__WORK ITEM__:
From the records below, please print only the lines from the one containing "[693,473,709,483] de -> [465,815,476,830] à" through the one containing "(273, 466) none -> [37,635,48,643] ✓", both included. Skip the pictures.

__RECORDS PROVIDED__:
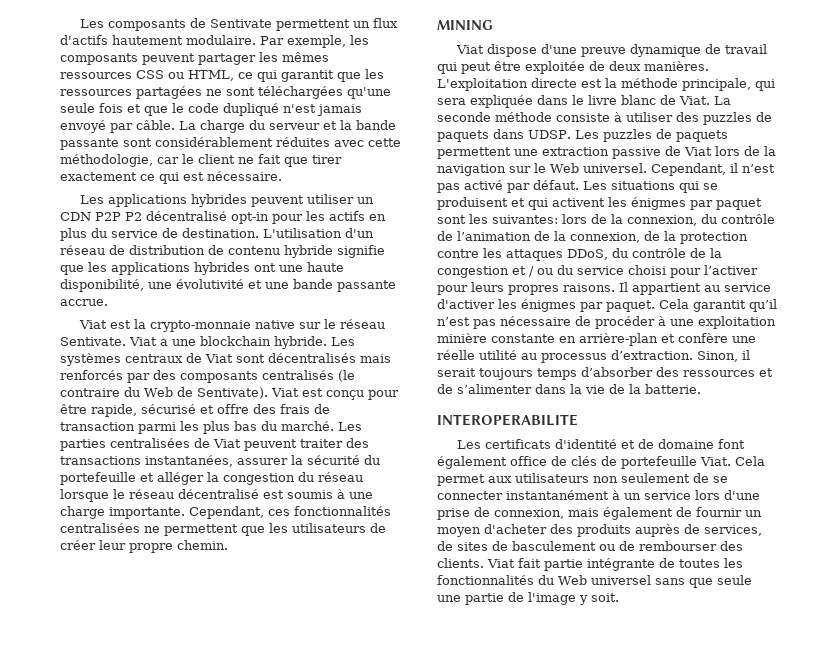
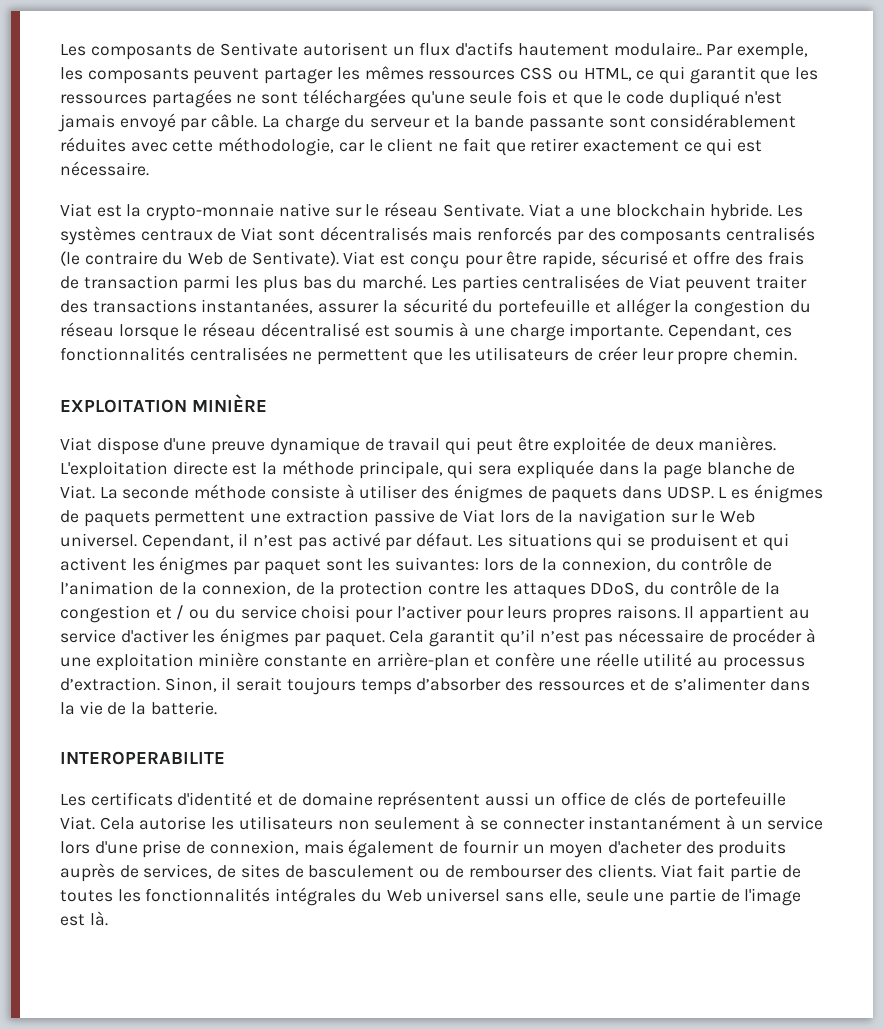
[275,19,350,31] permettent -> [302,42,388,56] autorisent
[186,35,256,45] modulaire. -> [613,42,702,56] modulaire..
[312,155,342,164] tirer -> [530,138,580,152] retirer
[79,194,374,207] [60,211,386,224] [60,228,374,241] [60,245,385,258] [60,262,344,275] [60,279,396,292] [60,299,108,306] // Les applications hybrides peuvent utiliser un CDN P2P P2 décentralisé opt-in pour les actifs en plus du service de destination. L'utilisation d'un réseau de distribution de contenu hybride signifie que les applications hybrides ont une haute disponibilité, une évolutivité et une bande passante accrue. -> (149, 168) none
[437,20,493,30] MINING -> [60,394,267,413] EXPLOITATION MINIÈRE
[572,95,656,105] le livre blanc -> [643,462,772,479] la page blanche
[703,112,752,125] puzzles -> [453,484,523,503] énigmes
[574,129,652,142] Les puzzles -> [718,484,823,503] L es énigmes
[717,439,745,449] [437,456,507,469] font également -> [377,791,556,810] représentent aussi un
[437,474,512,486] permet aux -> [139,816,235,830] autorise les
[693,473,709,483] de -> [465,815,476,830] à
[587,558,655,571] intégrante -> (778, 873) none
(534, 580) none -> [275,887,357,906] intégrales
[688,578,713,588] que -> [548,889,581,903] elle,
[579,593,619,605] y soit. -> [60,911,108,926] est là.

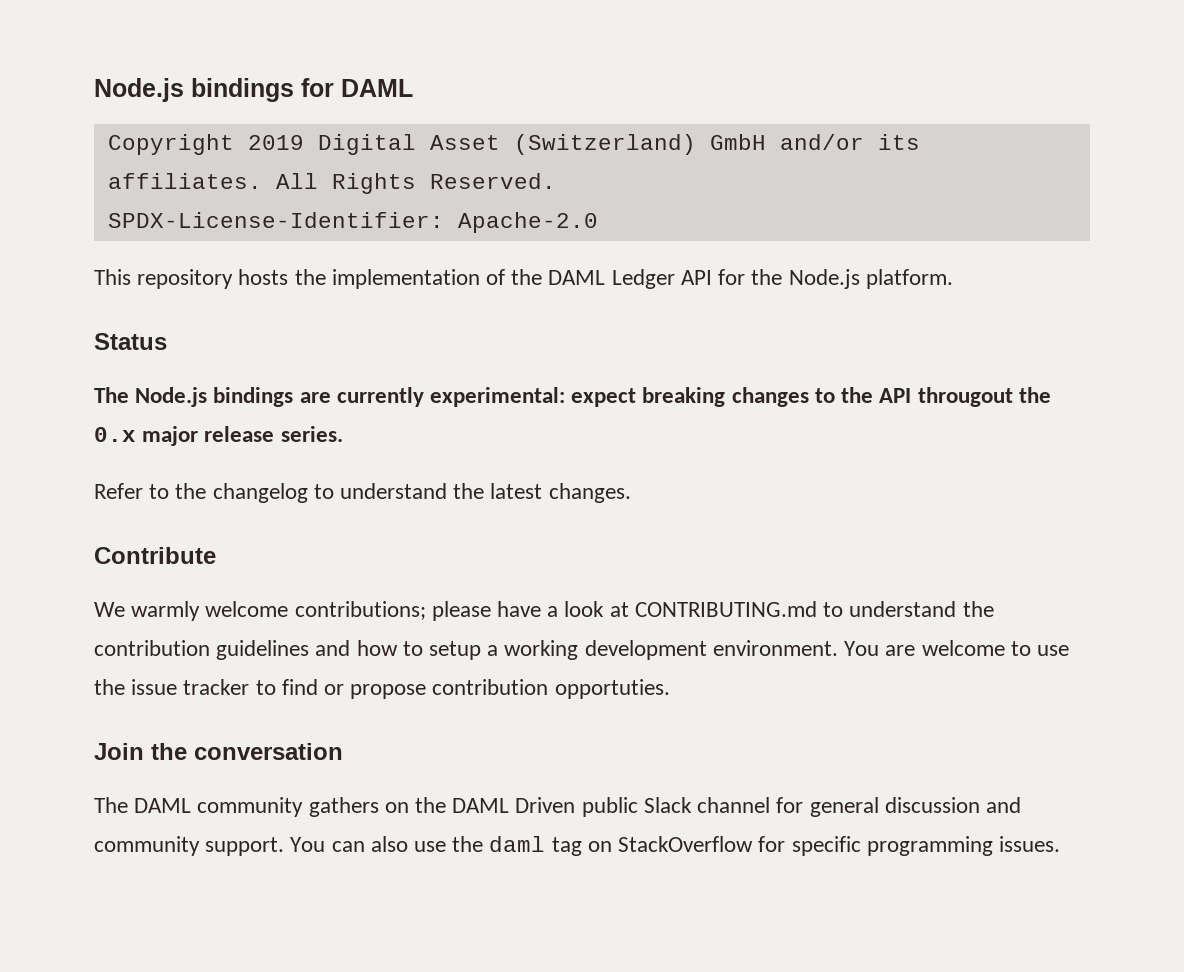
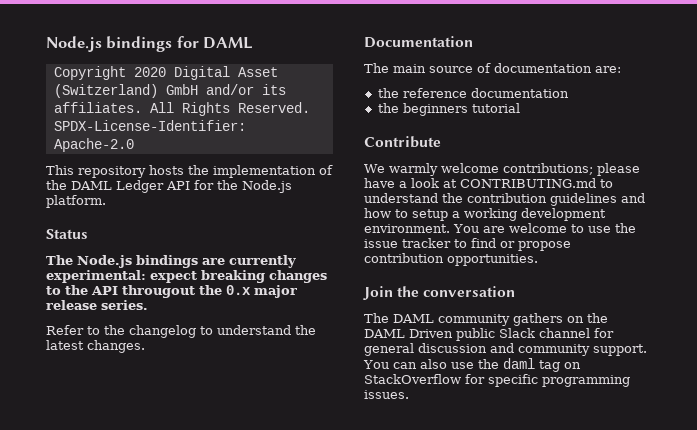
[247,135,304,150] 2019 -> [133,67,166,77] 2020
(631, 493) none -> [364,36,473,48] [364,63,621,73] [377,88,569,98] [377,103,520,116] // Documentation // The main source of documentation are: // the reference documentation // the beginners tutorial
[554,679,670,699] opportuties. -> [447,254,538,266] opportunities.

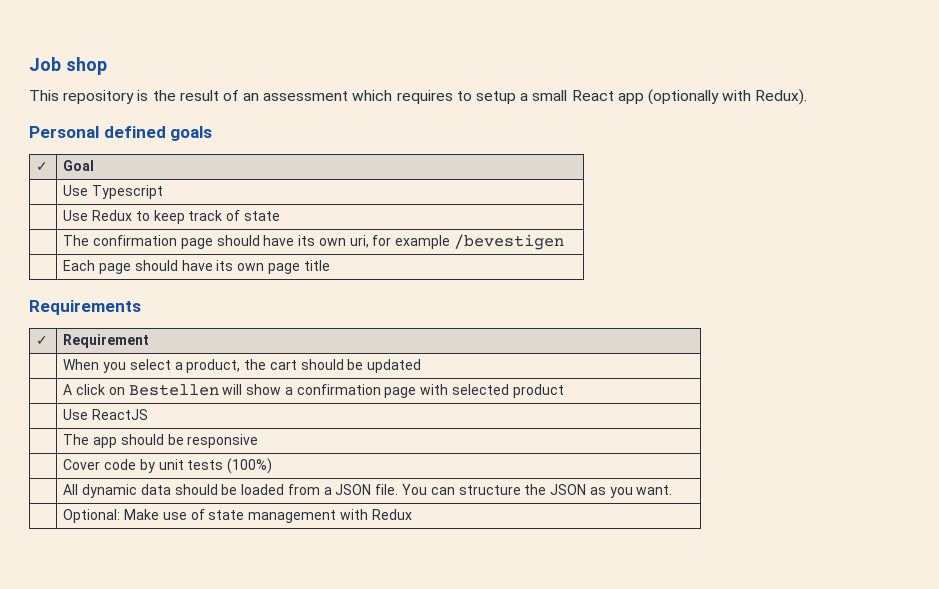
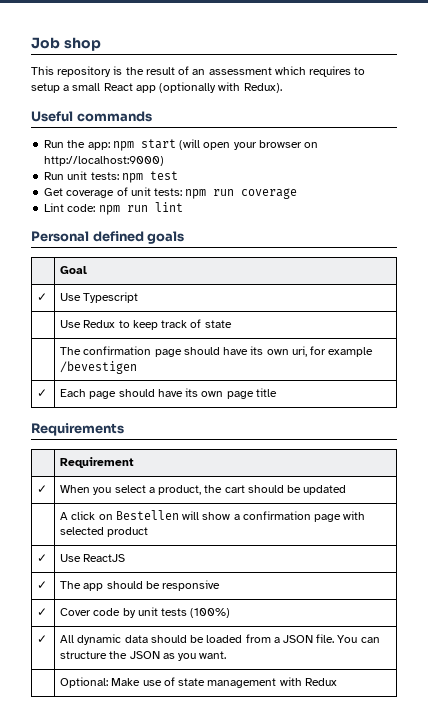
(808, 97) none -> [31,111,152,122] [44,139,319,151] [44,156,165,166] [44,171,178,183] [44,187,298,199] [44,202,183,215] // Useful commands // Run the app: npm start (will open your browser on http://localhost:9000) // Run unit tests: npm test // Get coverage of unit tests: npm run coverage // Lint code: npm run lint
[36,162,49,171] ✓ -> (185, 237) none
(95, 165) none -> [37,293,48,301] ✓
(564, 242) none -> [37,389,48,397] ✓
[36,336,49,345] ✓ -> (124, 429) none
(150, 341) none -> [37,485,48,493] ✓
(564, 391) none -> [37,554,48,562] ✓
(148, 414) none -> [37,581,48,589] ✓
(259, 441) none -> [37,608,48,616] ✓
(273, 466) none -> [37,635,48,643] ✓

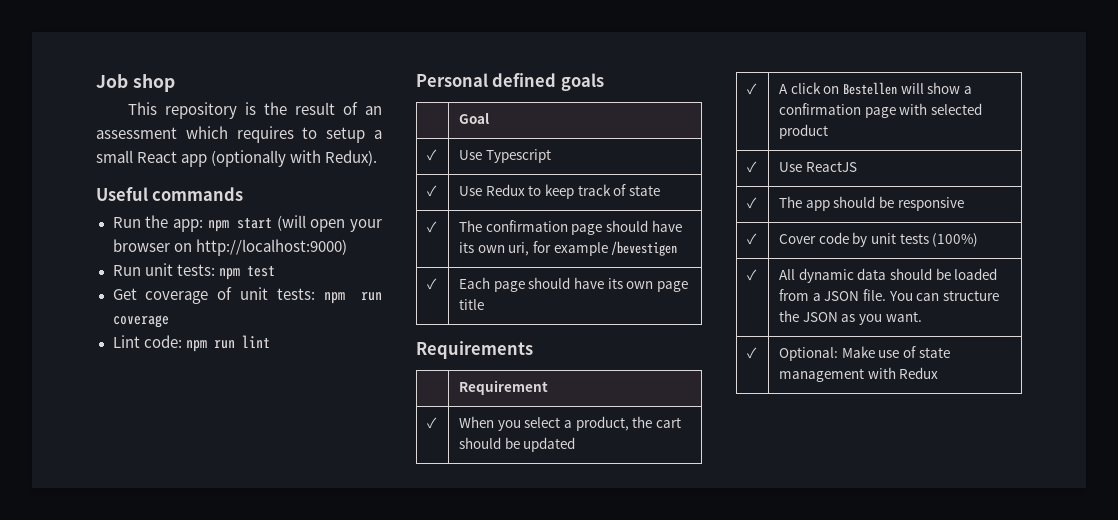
(139, 297) none -> [427,185,438,197] ✓
(232, 324) none -> [427,221,438,233] ✓
(347, 490) none -> [747,83,758,95] ✓
(227, 655) none -> [747,347,758,359] ✓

__REPLY TO THE EXERCISE__:
[693,473,709,483] de -> [465,815,476,830] à
[587,558,655,571] intégrante -> (778, 873) none
(534, 580) none -> [275,887,357,906] intégrales
[688,578,713,588] que -> [548,889,581,903] elle,
[579,593,619,605] y soit. -> [60,911,108,926] est là.

[247,135,304,150] 2019 -> [133,67,166,77] 2020
(631, 493) none -> [364,36,473,48] [364,63,621,73] [377,88,569,98] [377,103,520,116] // Documentation // The main source of documentation are: // the reference documentation // the beginners tutorial
[554,679,670,699] opportuties. -> [447,254,538,266] opportunities.

(808, 97) none -> [31,111,152,122] [44,139,319,151] [44,156,165,166] [44,171,178,183] [44,187,298,199] [44,202,183,215] // Useful commands // Run the app: npm start (will open your browser on http://localhost:9000) // Run unit tests: npm test // Get coverage of unit tests: npm run coverage // Lint code: npm run lint
[36,162,49,171] ✓ -> (185, 237) none
(95, 165) none -> [37,293,48,301] ✓
(564, 242) none -> [37,389,48,397] ✓
[36,336,49,345] ✓ -> (124, 429) none
(150, 341) none -> [37,485,48,493] ✓
(564, 391) none -> [37,554,48,562] ✓
(148, 414) none -> [37,581,48,589] ✓
(259, 441) none -> [37,608,48,616] ✓
(273, 466) none -> [37,635,48,643] ✓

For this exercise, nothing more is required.